Core Facilities & Resources

BAC-Recombineering Core

Transgenic Drosophila embryo carrying a YFP-tagged even-skipped gene on a recombineered BAC.
Image provided by Dr. Misha Ludwig (UofC).

The Center’s BAC-Recombineering Core can provide investigators affiliated with CBC schools the capability to dynamically image fluorescently tagged proteins in model organisms and measure spatiotemporal expression of protein of interest. Such tagged proteins can be used further to purify their associated partners, and to identify their chromatin binding sites. The Core currently uses the “recombineering” pipeline developed in the White lab to simplify the generation of cell lines and system model organisms that express fusion proteins from tagged transgenes or carry modified regulatory sequences by using bacterial artificial chromosomes (BACs). The genetic information carried on a BAC will generally include both the coding sequence and all upstream and downstream regulatory elements. A BAC transgene, therefore, typically expresses encoded genes at physiological levels similar to the endogenous gene of interest (see figure, above right).

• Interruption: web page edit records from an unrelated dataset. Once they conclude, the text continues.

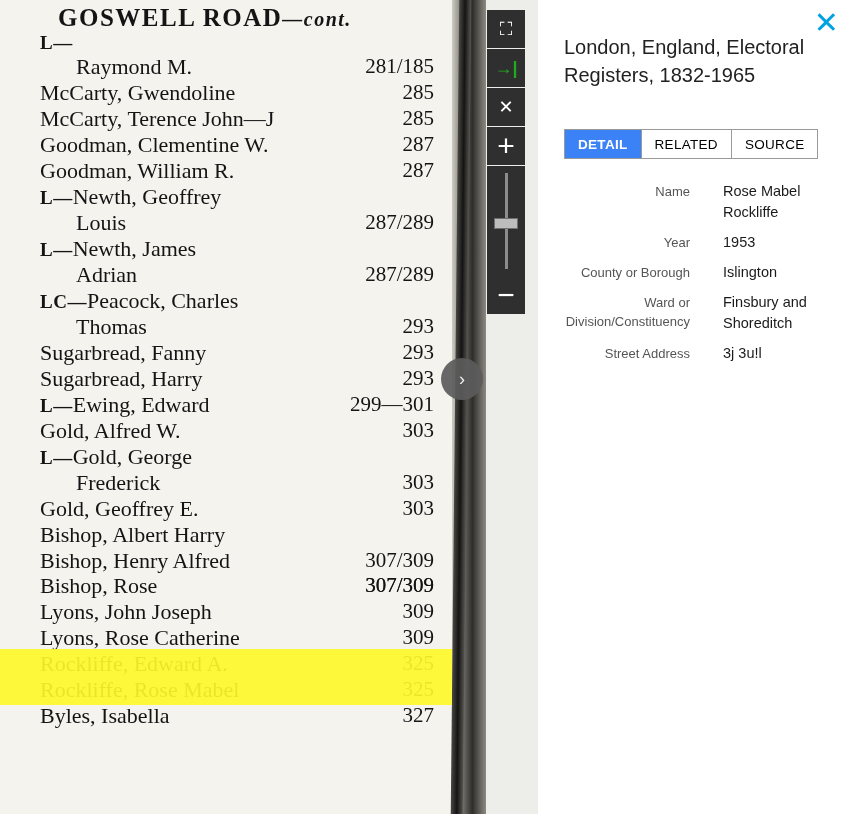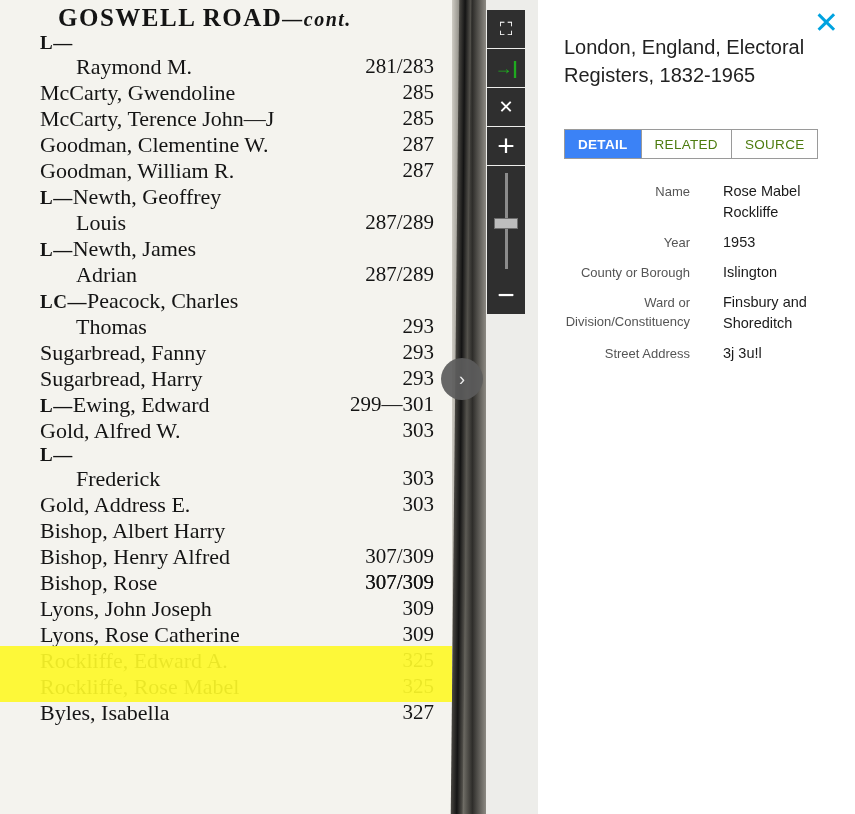"281/283" span.pg { text: 281/283 -> 281/185 }
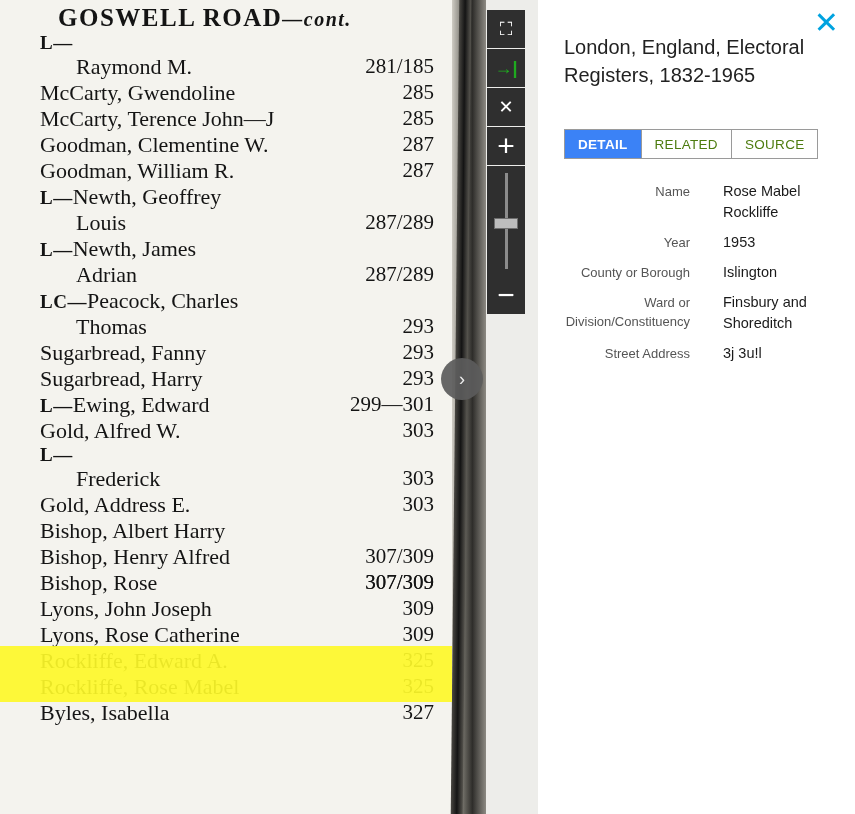"RELATED" .tab { color: #4d7c0f -> #000000 }
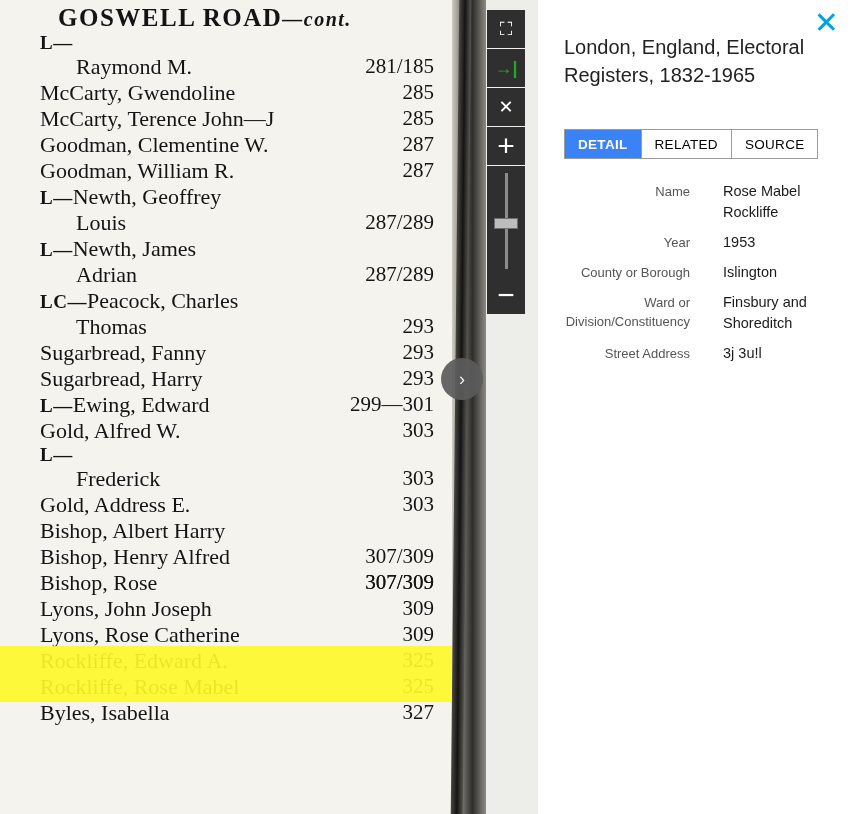"Gold, George" span.nm { html: none -> <span>Gold, George</span> }
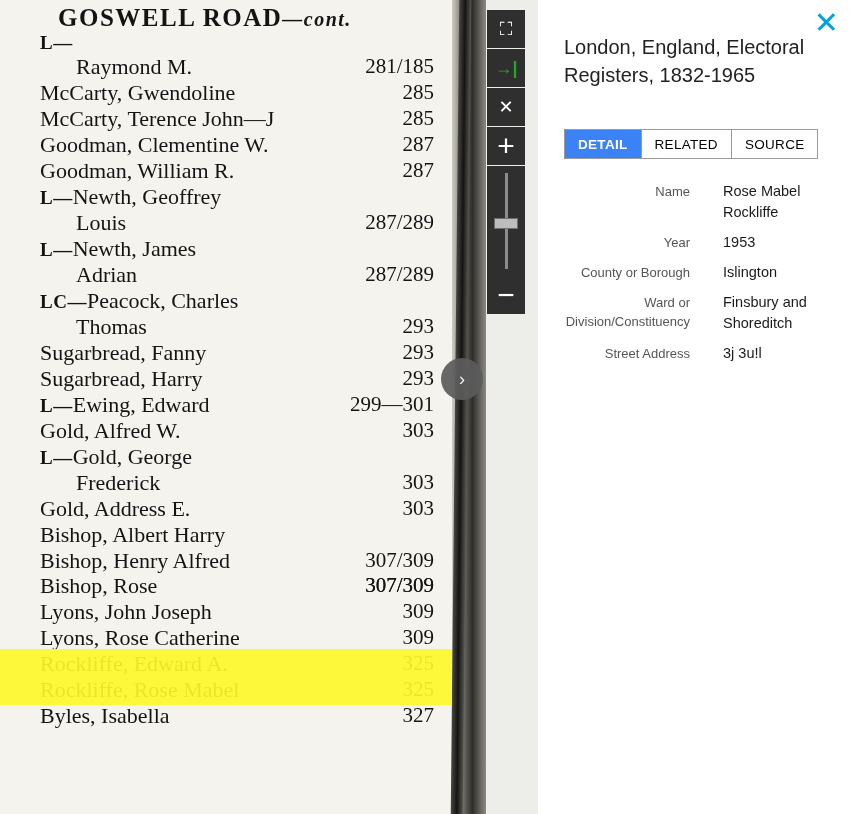"Gold, Address E." span.nm { text: Address -> Geoffrey }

Center Scientists employed and affiliated with the BAC-Recombineering Core can design and conduct experimental protocols and provide pre-experimental consultation to investigators who seek to incorporate this advanced transgenic technology into their research programs.

Advanced Imaging Core

The Center’s Advanced Imaging Core (AIC) is currently employing a confocal imaging system coupled to a microfluidics platform to measure spatiotemporal expression of fluorescence tagged transcription factors in live embryos. The spatiotemporal expression of various transcription factors is currently investigated in the Center in different temperature regimes and mutational backgrounds using a precisely controlled microfluidics environment. One example of a microfluidics device developed by Center investigator Dr. Rustem Ismagilov is a dual laminar flow, which is used to supply two different temperature streams over a live Drosophila embryo within a microfluidic channel (see figure below). A temperature step (T-step) is created within the microfluidic channel and around the embryo by the two different temperature flows.

Development of each half of a live Drosophila embryo in a microfluidic device.
Figure provided by Dr. Rustem Ismagilov (UofC).

Drosophila embryonic development was affected by the T-step — the cool side of the embryo developed more slowly than the warm side of the embryo, as seen by the lower density of nuclei in the cool half of the embryo relative to the warm half of the embryo.

Computational Core

Dr. Robert Grossman, Senior CCSB investigator & Director of the National Center for Data Mining (NCDM) at the University of Illinois at Chicago (UIC) is leading the Center’s Computational Core. This Core relays on standard bioinformatics tools as well as specialized tools such as:

• Cistrack: Cistrack is a repository for transcriptional network studies.
• Flynet: Flynet provides an integrated view of Drosophila melanogaster transcription regulation and makes genome wide in vivo protein-DNA interactions data available to the scientific community as a whole.
• The Chicago Utility for Biological Sciences (CUBioS): The CBC/CUBioS project is an open-source cloud-based bioinformatics platform. Cistrack is CUBioS instance. CUBioS is available from Source Forge and can be customized to support a variety of bioinformatics applications.

IGSB/CBC Cellular Screening Center (CSC)

CSC houses a state-of-the art high throughput cellular screening facility which opened in 2007. Support from the Chicago Biomedical Consortium and The University of Chicago Biological Sciences Division enabled the creation of the CSC. The CSC facilitates drug discovery and development by defining the complex genetics underlying disease, isolating chemical compounds that affect specific cellular activities, and developing potential therapeutics to target disease pathways. Automation is present for all aspects of the screening process. Without automation a 300 plate screen would take as long as 2 months. With the automation present in the CSC the same screen can be performed in as little as 2 days. CSC facilities are available to a broad network of Chicago area investigators on a collaborative basis established through internal and external funding. The Center has attracted a significant number of collaborations with area scientists in fields as diverse as cancer biology, diabetes and ophthalmology.

IGSB High-Throughput Genome Analysis Core (HGAC)

HGAC is a state-of-the-art facility providing resources and services for ultra-high-throughput sequencing and large-scale microarray processing. Operated by the Institute for Genomics and Systems Biology, the HGAC facility is available to University of Chicago and Argonne National Laboratory investigators and their collaborators.